Brzydzę się anonimami
Do Komisarza Wyborczego w Katowicach wpłynęło anonimowe pismo, w którym autor sugeruje, że radny Radosław Kasprzyk nie mieszka na terenie gminy Kuźnia Raciborska. Autor donosu podpisał się jako „Wyborcy, mieszkańcy Kuźni Raciborskiej”. Argumentował w swoim piśmie, że przez zmianę zamieszkania radny utracił prawo wybieralności i powinien stracić mandat członka rady miejskiej.
W konsekwencji komisarz napisał do rady miejskiej prośbę o zajęcie w powyższej sprawie stanowiska. Wątpliwości rozpatrzyła gminna komisja przestrzegania prawa. Jej ocenę sytuacji przedstawił radny Tadeusz Koral. – Według anonimu radny Kasprzyk mieszka w Raciborzu. Z drugiej strony sam radny twierdzi, że nie zmienił miejsca zamieszkania i nadal jest nim Kuźnia Raciborska. Nasza komisja nie jest w stanie zweryfikować tych informacji. To jest jednomyślne stanowisko wszystkich członków komisji – wyjaśnił.
Radca prawny magistratu, mec. Zbigniew Pławecki tłumaczył, że w sprawach o stwierdzenie utraty prawa wybieralności, nie ma jasnych procedur postępowania. Ciężar wyjaśnienia i decyzji spoczywa na radzie gminy. – Komisja prawa przeprowadziła postępowanie na tyle ile mogła. Teraz cała rada może to stanowisko zatwierdzić i odesłać komisarzowi wyborczemu w odpowiedzi – objaśnił. Ciekawostką jest, co dodał mecenas, że zgodnie z Kodeksem Cywilnym, miejsce zamieszkania definiuje się jako „miejsce, w którym dana osoba przebywa z zamiarem stałego pobytu”. – Jeśli radny stwierdził, że jego życie ogniskuje się w Kuźni Raciborskiej i przebywa tu z zamiarem stałego pobytu, to komisja mogła powyższe stanowisko przyjąć – powiedział.
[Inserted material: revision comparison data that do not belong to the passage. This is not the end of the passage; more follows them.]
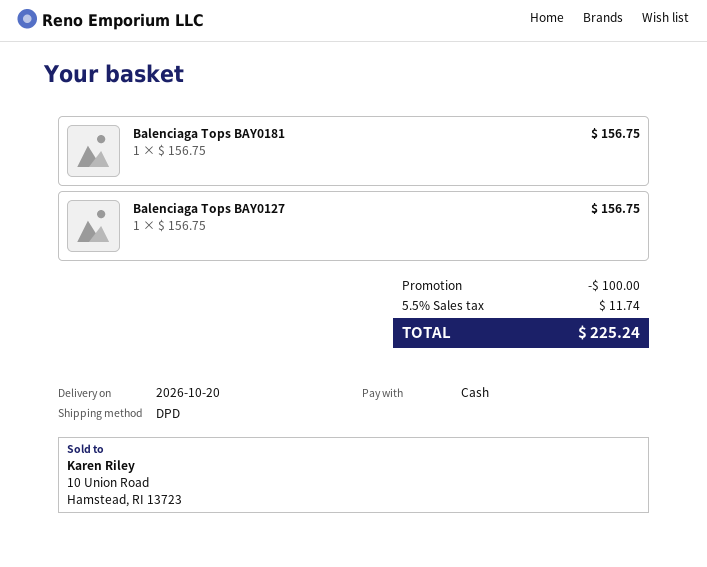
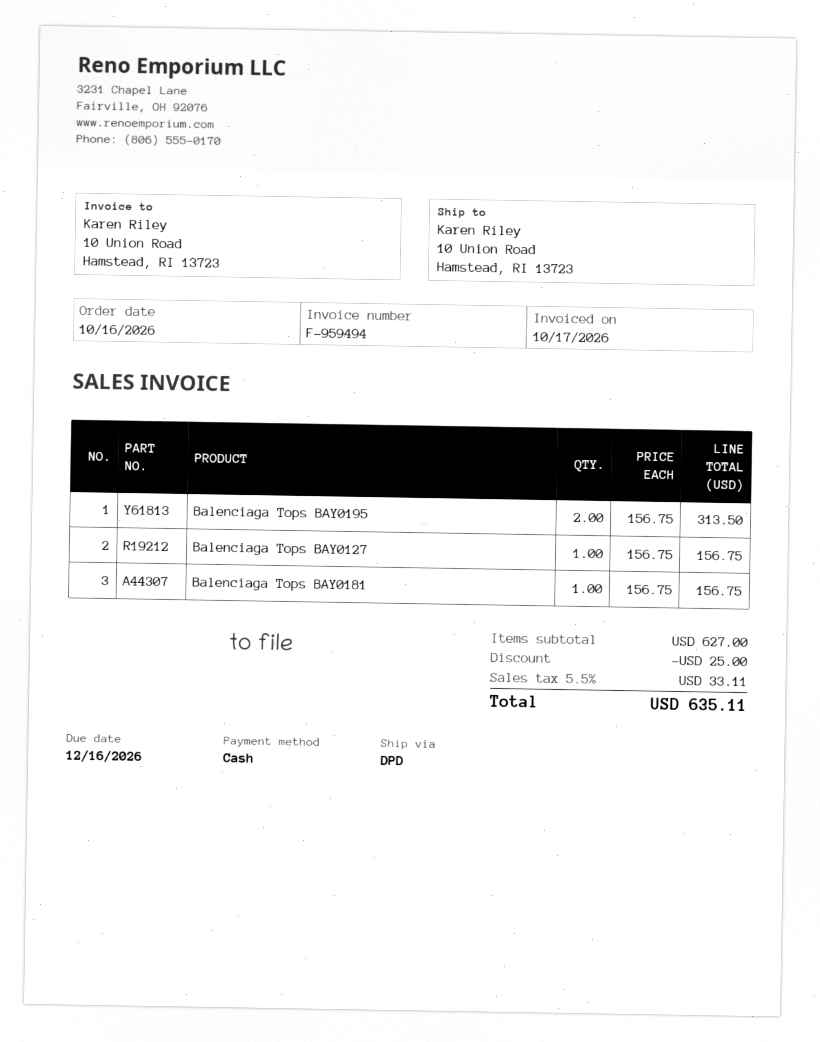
Balenciaga Tops BAY0195: none -> 2 x 156.75 = 313.50
discount: 100.00 -> 25.00
tax: 5.5% = 11.74 -> 5.5% = 33.11
total: 225.24 -> 635.11

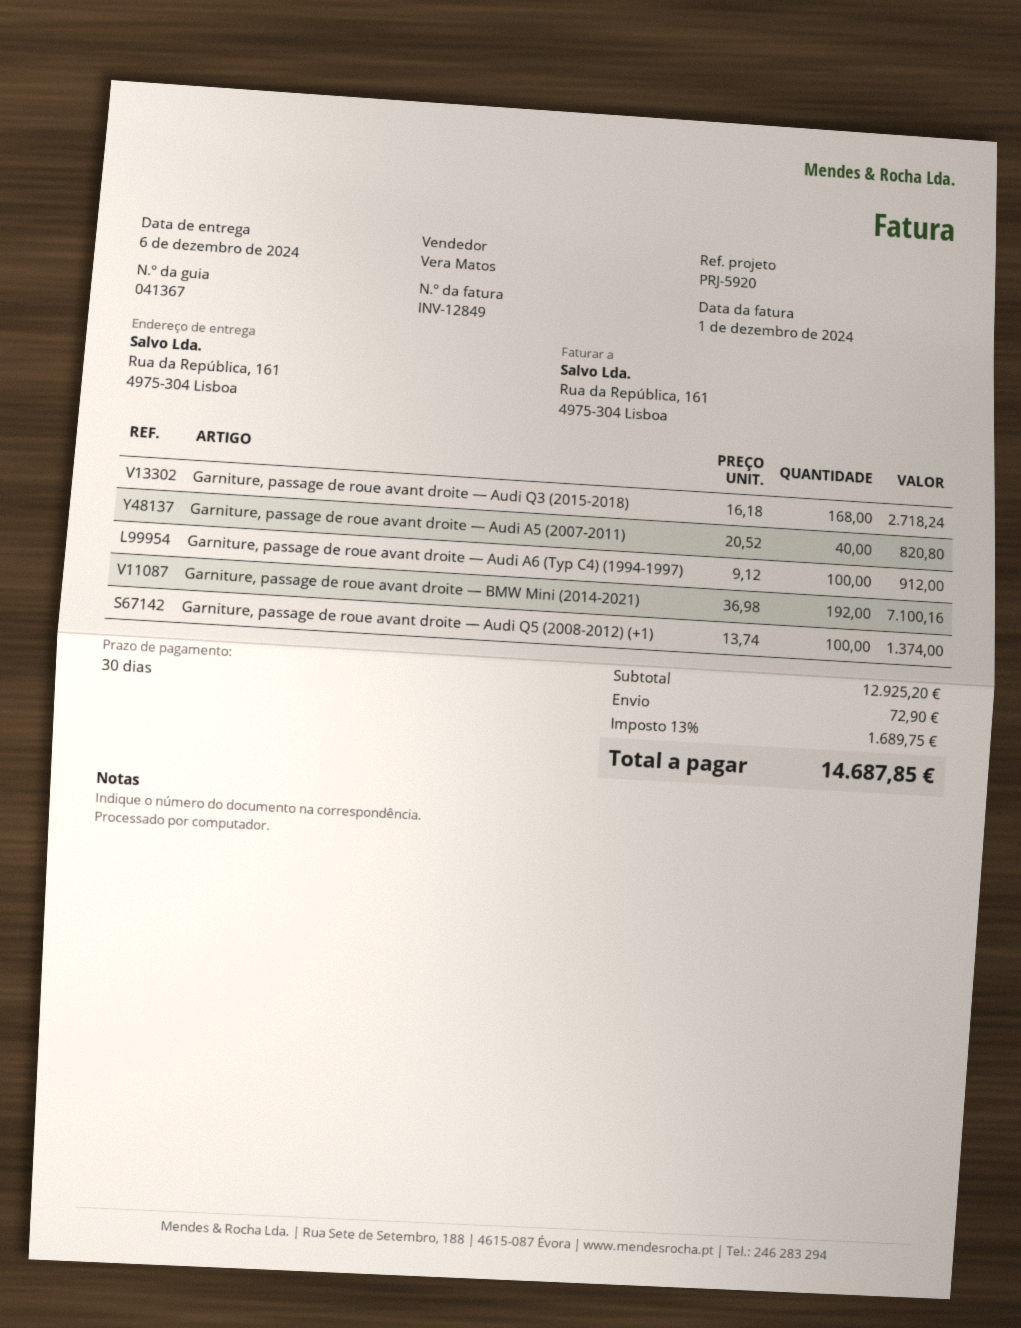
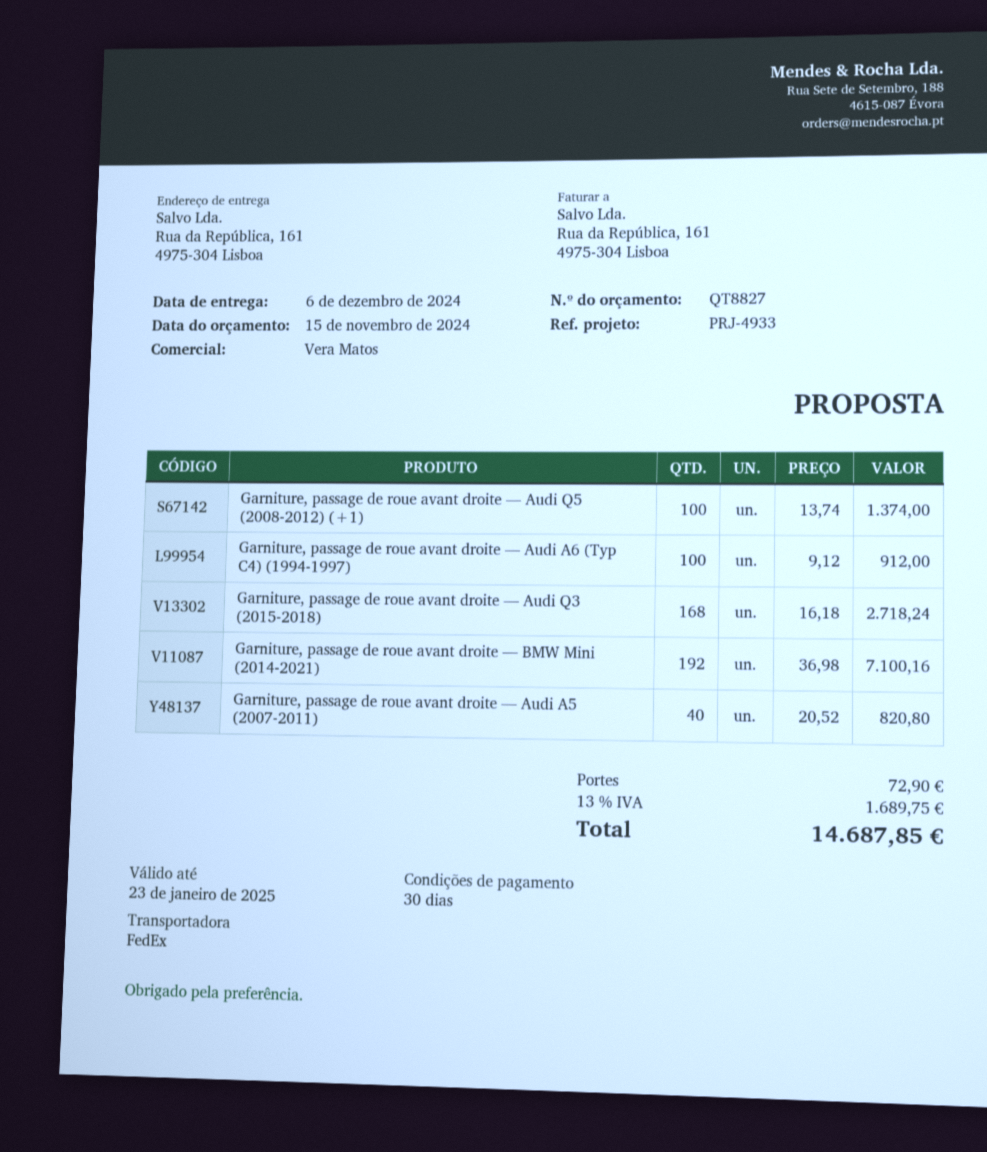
reference: PRJ-5920 -> PRJ-4933

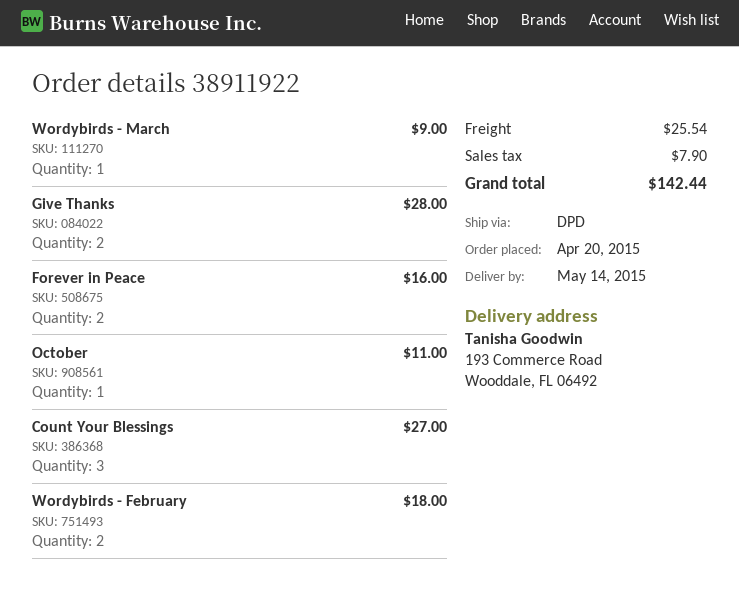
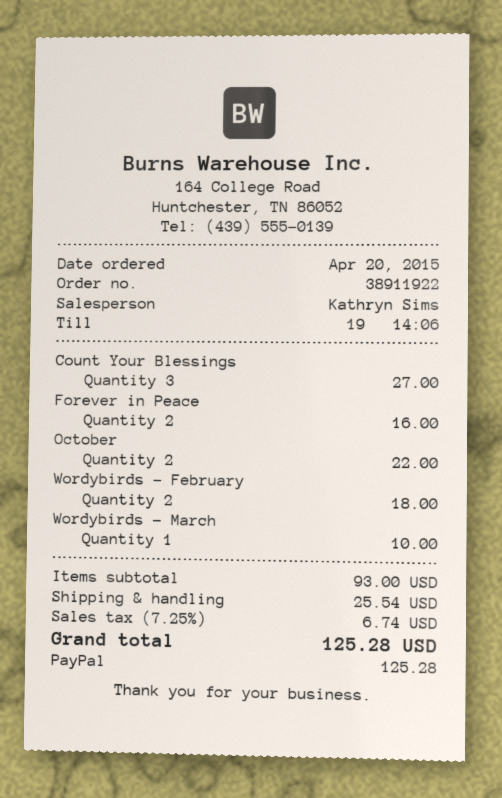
Wordybirds - March: 1 for 9.00 -> 1 for 10.00
Give Thanks: 2 for 28.00 -> none
October: 1 for 11.00 -> 2 for 22.00
tax: 7.90 -> 6.74
total: 142.44 -> 125.28

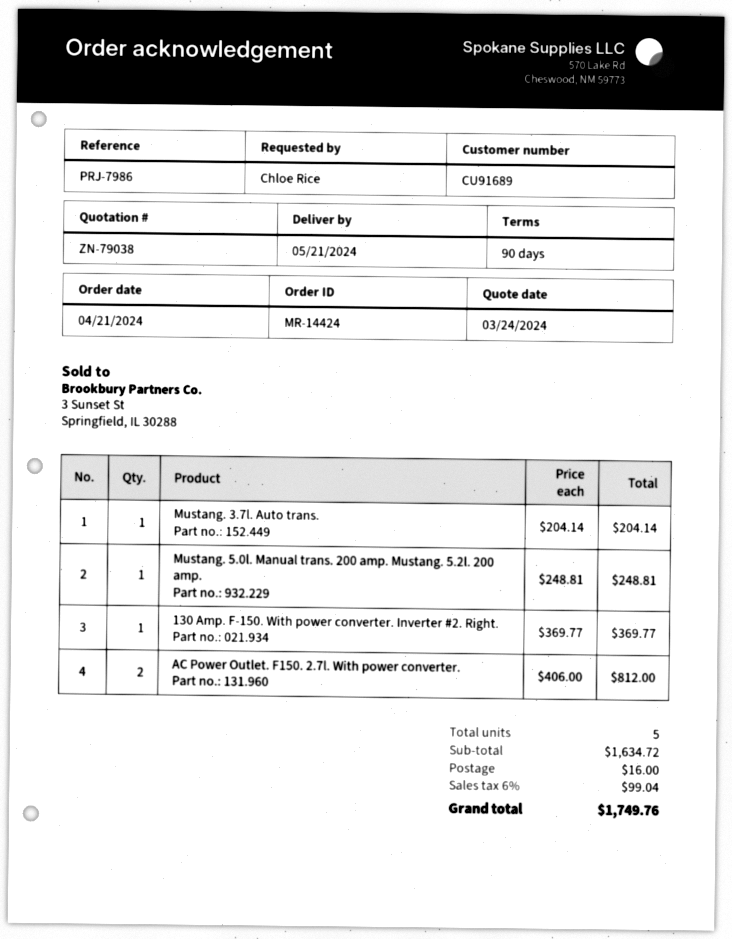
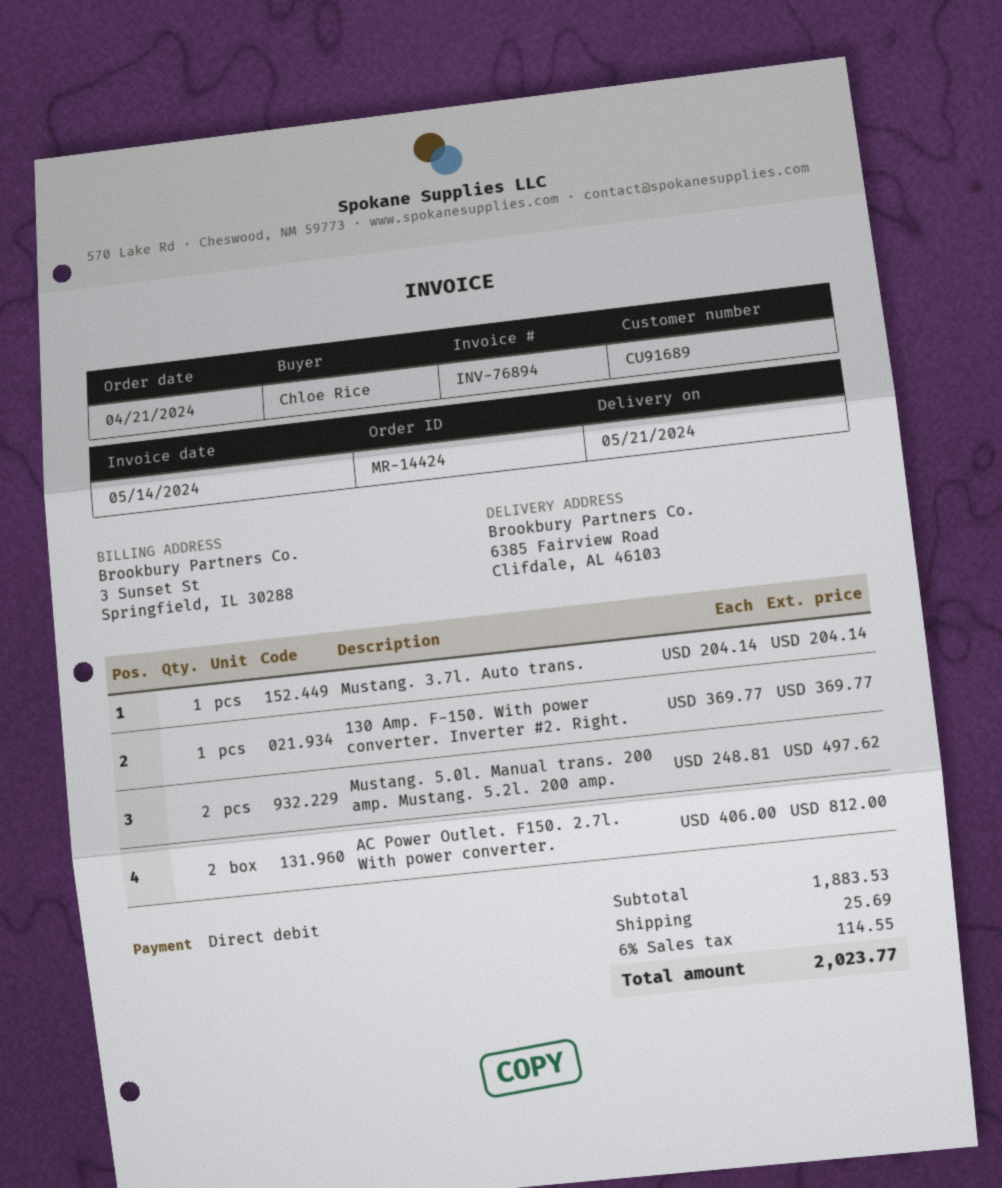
Mustang. 5.0l. Manual trans. 200 amp. Mustang. 5.2l. 200 amp.: 1 x 248.81 = 248.81 -> 2 x 248.81 = 497.62
subtotal: 1634.72 -> 1883.53
shipping: 16.00 -> 25.69
tax: 6% = 99.04 -> 6% = 114.55
total: 1749.76 -> 2023.77

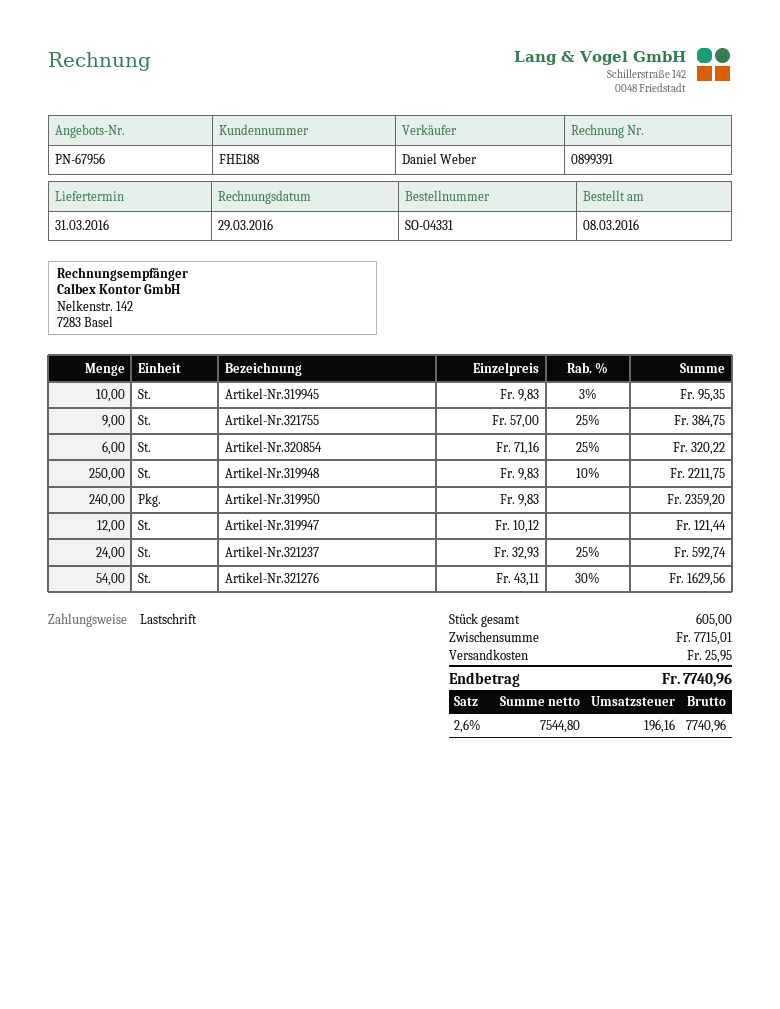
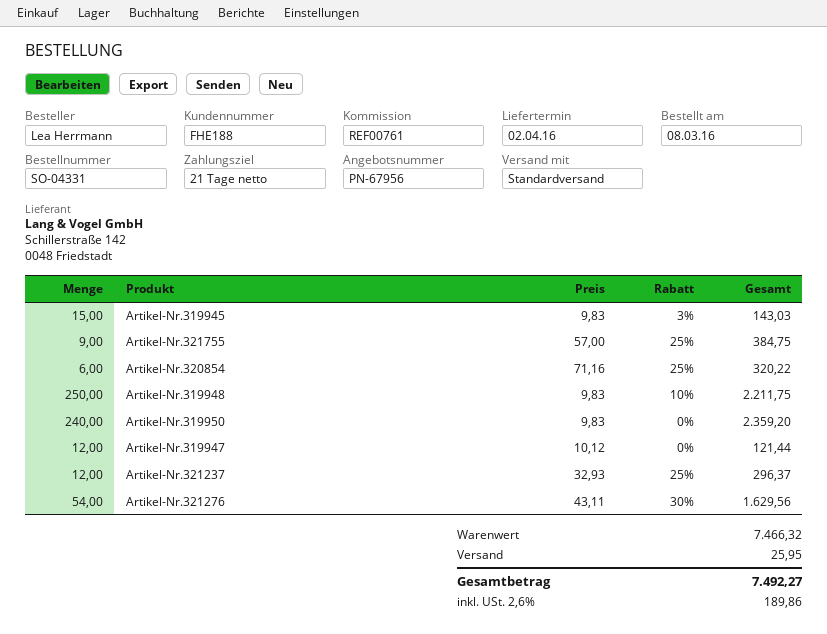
delivery date: 2016-03-31 -> 2016-04-02
Artikel-Nr.319945: 10 x 9.83 - 3% = 95.35 -> 15 x 9.83 - 3% = 143.03
Artikel-Nr.321237: 24 x 32.93 - 25% = 592.74 -> 12 x 32.93 - 25% = 296.37
subtotal: 7715.01 -> 7466.32
tax: 2.6% = 196.16 -> 2.6% = 189.86
total: 7740.96 -> 7492.27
Całe zamieszanie skomentował radny Manfred Wrona, który zastanawiał się czy radni powinni w ogóle zajmować się takim donosem. – Brzydzę się anonimami – oznajmił i dodał, że o tym kto powinien zasiadać w radzie gminy najlepiej niech decydują wyborcy. Według mecenasa Pławeckiego organy administracji indywidualnie oceniają istotność anonimów, ale rzeczywiście nie mają obowiązku zajmować się niepodpisanymi zgłoszeniami. W tym przypadku była to decyzja Komisarza w Katowicach.
W głosowaniu nad odpowiedzią Komisarzowi Wyborczemu rada miejska przyjęła stanowisko komisji prawa.